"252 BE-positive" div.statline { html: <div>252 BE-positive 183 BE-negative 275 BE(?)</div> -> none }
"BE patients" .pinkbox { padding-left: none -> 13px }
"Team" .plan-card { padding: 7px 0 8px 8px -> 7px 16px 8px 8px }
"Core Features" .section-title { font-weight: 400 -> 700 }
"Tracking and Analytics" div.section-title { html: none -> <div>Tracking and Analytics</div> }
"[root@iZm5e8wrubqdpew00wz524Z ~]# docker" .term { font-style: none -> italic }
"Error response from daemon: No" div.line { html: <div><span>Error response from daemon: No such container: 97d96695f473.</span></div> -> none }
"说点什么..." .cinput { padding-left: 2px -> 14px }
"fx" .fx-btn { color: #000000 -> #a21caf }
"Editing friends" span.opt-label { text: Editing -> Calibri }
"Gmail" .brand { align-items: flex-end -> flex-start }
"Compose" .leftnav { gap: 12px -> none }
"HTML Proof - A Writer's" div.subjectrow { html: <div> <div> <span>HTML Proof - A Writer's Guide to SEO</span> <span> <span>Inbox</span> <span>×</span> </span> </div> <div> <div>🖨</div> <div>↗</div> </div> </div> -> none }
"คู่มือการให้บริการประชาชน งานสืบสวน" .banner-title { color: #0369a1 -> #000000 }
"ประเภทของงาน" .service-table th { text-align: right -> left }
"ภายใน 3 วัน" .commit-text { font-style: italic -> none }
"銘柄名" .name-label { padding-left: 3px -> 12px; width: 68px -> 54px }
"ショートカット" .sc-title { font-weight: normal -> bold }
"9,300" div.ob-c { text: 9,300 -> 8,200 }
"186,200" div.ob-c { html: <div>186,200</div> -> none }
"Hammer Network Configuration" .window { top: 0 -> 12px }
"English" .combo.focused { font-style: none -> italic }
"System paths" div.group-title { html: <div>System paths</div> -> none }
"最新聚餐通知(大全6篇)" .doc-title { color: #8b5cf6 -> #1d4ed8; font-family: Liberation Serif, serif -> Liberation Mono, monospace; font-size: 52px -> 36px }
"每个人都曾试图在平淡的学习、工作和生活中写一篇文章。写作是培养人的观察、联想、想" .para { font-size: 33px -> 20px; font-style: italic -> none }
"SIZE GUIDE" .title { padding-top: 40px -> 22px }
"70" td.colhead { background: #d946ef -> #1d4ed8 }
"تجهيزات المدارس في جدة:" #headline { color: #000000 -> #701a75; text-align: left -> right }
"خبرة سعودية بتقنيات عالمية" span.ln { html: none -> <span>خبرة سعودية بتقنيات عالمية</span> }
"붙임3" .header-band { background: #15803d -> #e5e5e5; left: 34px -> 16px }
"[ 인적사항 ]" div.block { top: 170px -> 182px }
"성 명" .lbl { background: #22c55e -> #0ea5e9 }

***

__The task__. Above are the records; print exactly the lines from the line with "text: Editing ->" to the line with "html: <div>186,200</div> ->", including both, and nothing else.

__Exercise response__.
"Editing friends" span.opt-label { text: Editing -> Calibri }
"Gmail" .brand { align-items: flex-end -> flex-start }
"Compose" .leftnav { gap: 12px -> none }
"HTML Proof - A Writer's" div.subjectrow { html: <div> <div> <span>HTML Proof - A Writer's Guide to SEO</span> <span> <span>Inbox</span> <span>×</span> </span> </div> <div> <div>🖨</div> <div>↗</div> </div> </div> -> none }
"คู่มือการให้บริการประชาชน งานสืบสวน" .banner-title { color: #0369a1 -> #000000 }
"ประเภทของงาน" .service-table th { text-align: right -> left }
"ภายใน 3 วัน" .commit-text { font-style: italic -> none }
"銘柄名" .name-label { padding-left: 3px -> 12px; width: 68px -> 54px }
"ショートカット" .sc-title { font-weight: normal -> bold }
"9,300" div.ob-c { text: 9,300 -> 8,200 }
"186,200" div.ob-c { html: <div>186,200</div> -> none }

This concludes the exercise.